*** Material shown
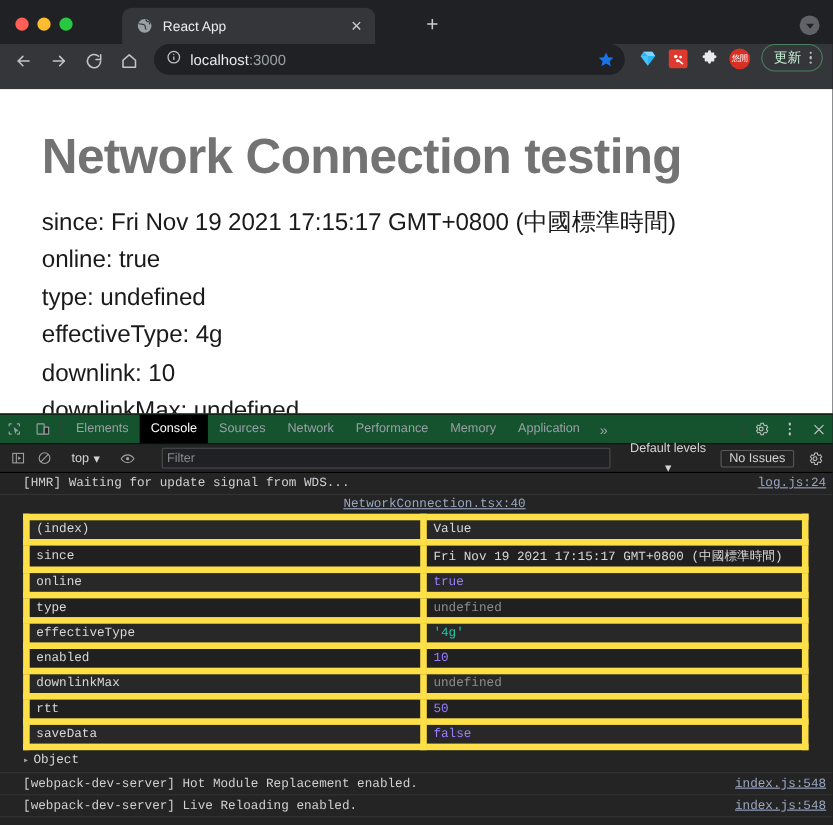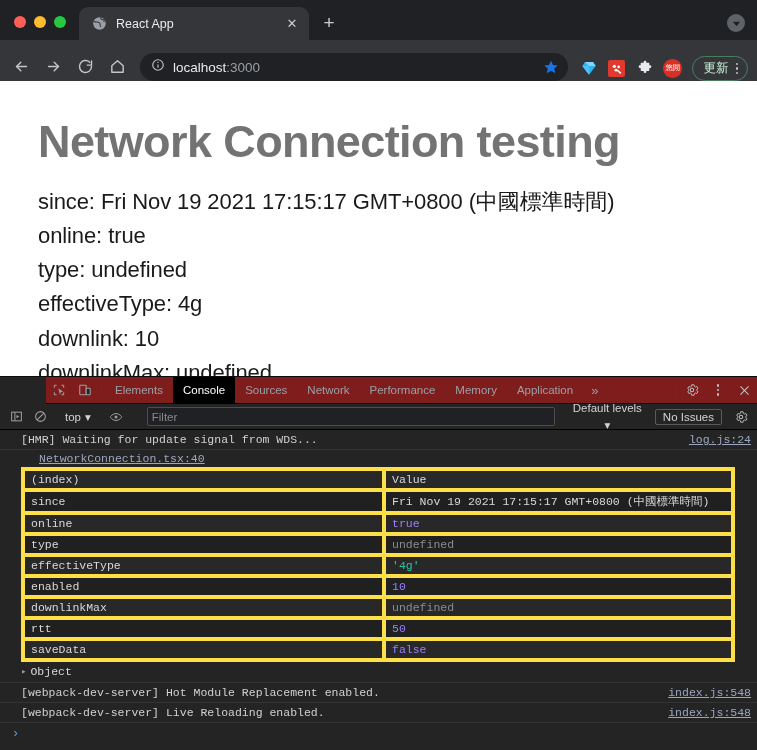--- a/index.html
+++ b/index.html
@@ -14,7 +14,7 @@
   
   .tabstrip {
     height: 40px; background: #202124; display: flex; align-items: flex-end;
-    position: relative; flex: 0 0 40px;
+    position: relative; flex: 0 0 40px; gap: 32px;
   }
   .traffic { display: flex; align-items: center; gap: 8px; padding: 0 13px 12px 14px; }
   .tl { width: 12px; height: 12px; border-radius: 50%; }

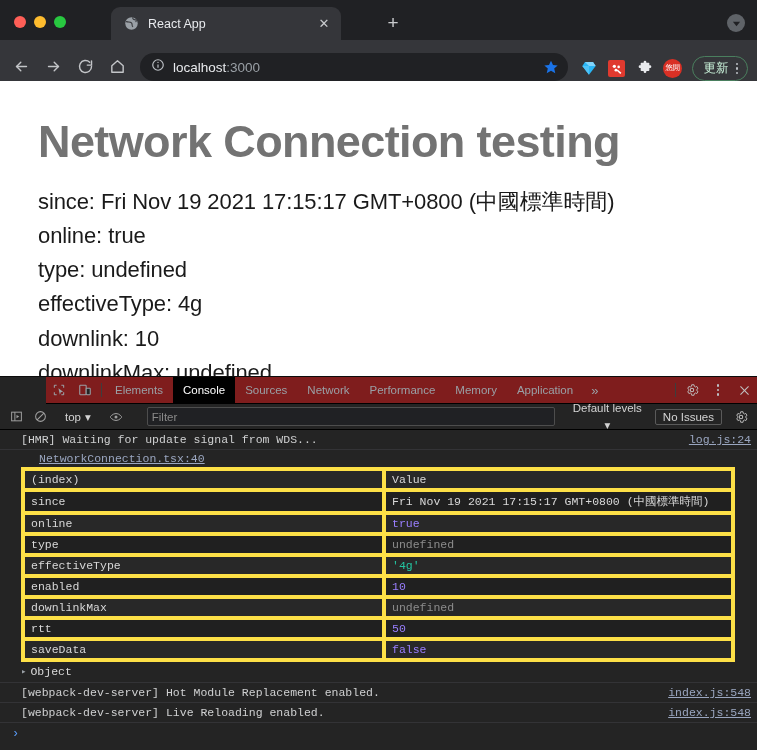--- a/index.html
+++ b/index.html
@@ -42,7 +42,7 @@
     display: flex; align-items: center; justify-content: center; }
 
   .toolbar {
-    height: 41px; background: #35363a; display: flex; align-items: flex-end;
+    height: 41px; background: #35363a; display: flex; align-items: flex-start;
     padding: 0 9px 0 6px; gap: 2px; flex: 0 0 41px;
   }
   .tb-btn {

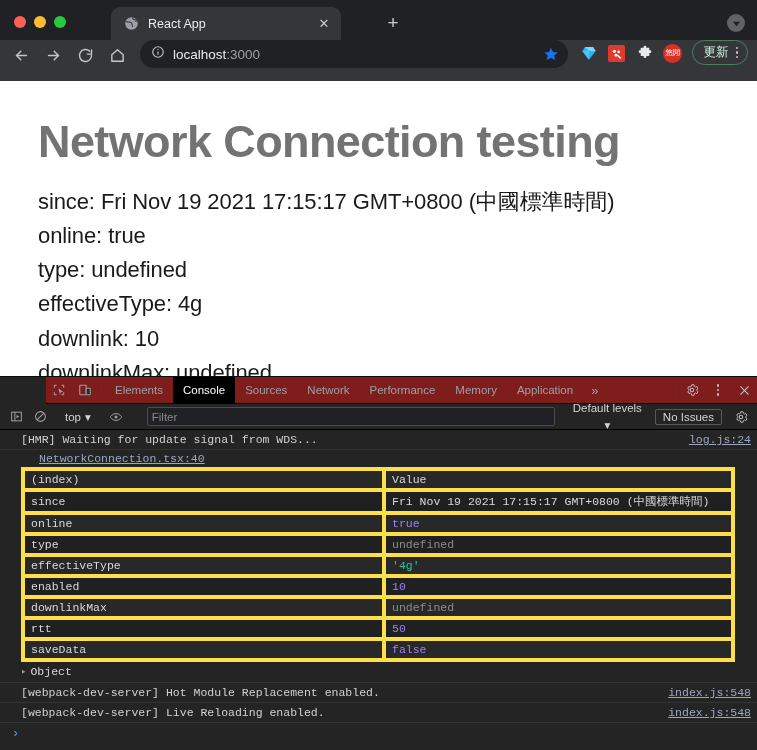--- a/index.html
+++ b/index.html
@@ -90,8 +90,8 @@
     font-family: "Liberation Sans", sans-serif; }
 
   .dt-tabbar {
-    height: 27px; background: #7f1d1d; display: flex; align-items: stretch;
-    border-bottom: 1px solid #000; flex: 0 0 27px; margin-left: 46px;
+    height: 27px; background: #14532d; display: flex; align-items: stretch;
+    border-bottom: 1px solid #000; flex: 0 0 27px;
   }
   .dt-icon-btn { width: 26px; display: flex; align-items: center; justify-content: center; color: #9aa0a6; }
   .vsep { width: 1px; background: #3d3d3d; margin: 6px 3px; flex: 0 0 1px; }

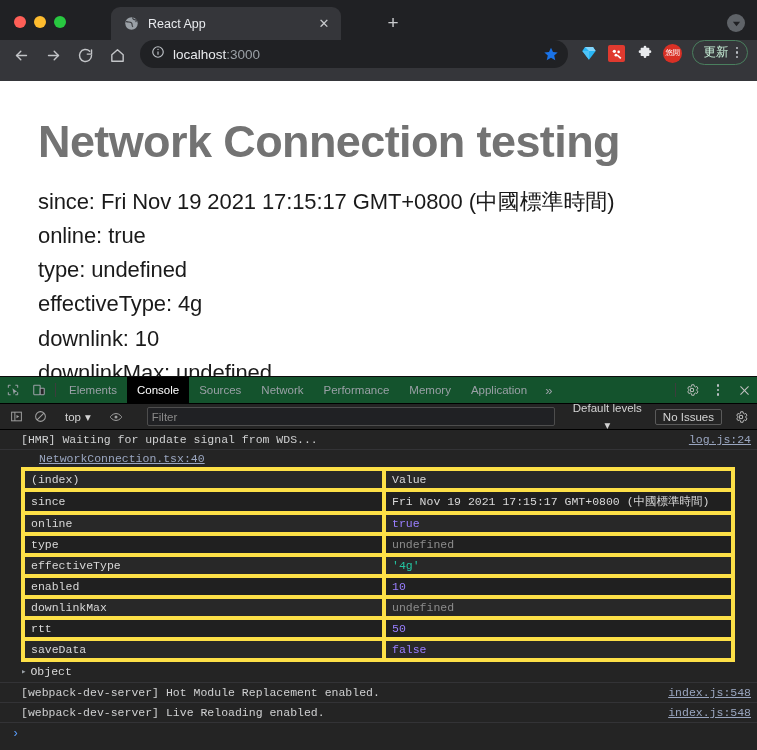--- a/index.html
+++ b/index.html
@@ -134,7 +134,7 @@
   .log-text { flex: 1; white-space: nowrap; overflow: hidden; }
   .log-src { color: #9aa6c0; text-decoration: underline; margin-left: 10px; white-space: nowrap; }
   .src-only-row {
-    display: flex; justify-content: flex-start; padding: 2px 6px 1px 29px;
+    display: flex; justify-content: center; padding: 2px 6px 1px 29px;
     border-bottom: 0;
   }
 

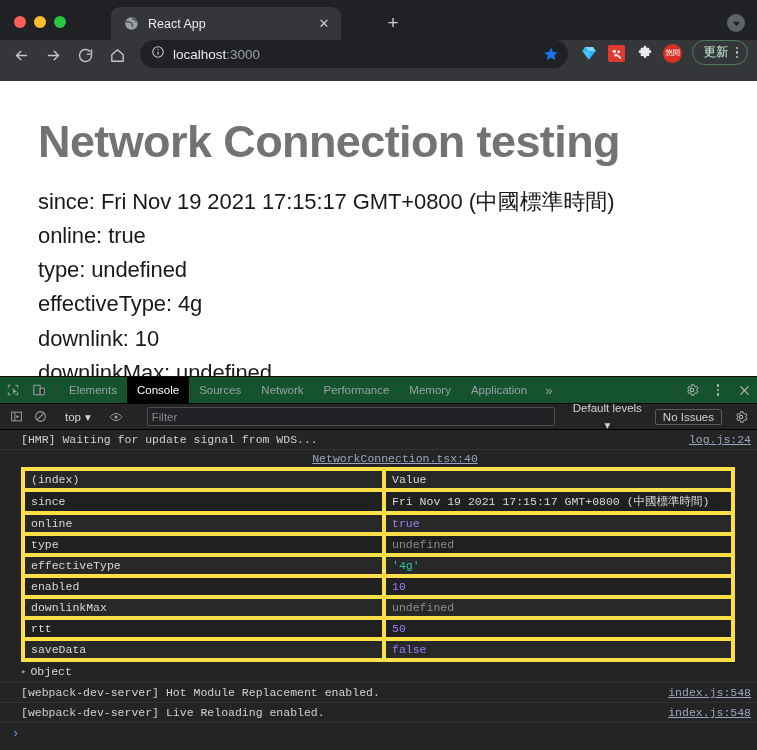--- a/index.html
+++ b/index.html
@@ -144,7 +144,7 @@
     border: 1px solid #4a4a4a; background: #282828;
   }
   table.console-table th, table.console-table td {
-    border: 4px solid #fde047; padding: 2px 6px; text-align: left;
+    border: 6px solid #fde047; padding: 2px 6px; text-align: left;
     font-weight: normal; font-size: 11.5px; white-space: nowrap; overflow: hidden;
     height: 20px;
   }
******
> Description of the task
Your answer should consist solely of the lines from the one with "12px; height: 12px;" through the last line of the entries, restated word for word, with the pictures omitted.

> Exercise result
   .tl { width: 12px; height: 12px; border-radius: 50%; }

--- a/index.html
+++ b/index.html
@@ -42,7 +42,7 @@
     display: flex; align-items: center; justify-content: center; }
 
   .toolbar {
-    height: 41px; background: #35363a; display: flex; align-items: flex-end;
+    height: 41px; background: #35363a; display: flex; align-items: flex-start;
     padding: 0 9px 0 6px; gap: 2px; flex: 0 0 41px;
   }
   .tb-btn {

--- a/index.html
+++ b/index.html
@@ -90,8 +90,8 @@
     font-family: "Liberation Sans", sans-serif; }
 
   .dt-tabbar {
-    height: 27px; background: #7f1d1d; display: flex; align-items: stretch;
-    border-bottom: 1px solid #000; flex: 0 0 27px; margin-left: 46px;
+    height: 27px; background: #14532d; display: flex; align-items: stretch;
+    border-bottom: 1px solid #000; flex: 0 0 27px;
   }
   .dt-icon-btn { width: 26px; display: flex; align-items: center; justify-content: center; color: #9aa0a6; }
   .vsep { width: 1px; background: #3d3d3d; margin: 6px 3px; flex: 0 0 1px; }

--- a/index.html
+++ b/index.html
@@ -134,7 +134,7 @@
   .log-text { flex: 1; white-space: nowrap; overflow: hidden; }
   .log-src { color: #9aa6c0; text-decoration: underline; margin-left: 10px; white-space: nowrap; }
   .src-only-row {
-    display: flex; justify-content: flex-start; padding: 2px 6px 1px 29px;
+    display: flex; justify-content: center; padding: 2px 6px 1px 29px;
     border-bottom: 0;
   }
 

--- a/index.html
+++ b/index.html
@@ -144,7 +144,7 @@
     border: 1px solid #4a4a4a; background: #282828;
   }
   table.console-table th, table.console-table td {
-    border: 4px solid #fde047; padding: 2px 6px; text-align: left;
+    border: 6px solid #fde047; padding: 2px 6px; text-align: left;
     font-weight: normal; font-size: 11.5px; white-space: nowrap; overflow: hidden;
     height: 20px;
   }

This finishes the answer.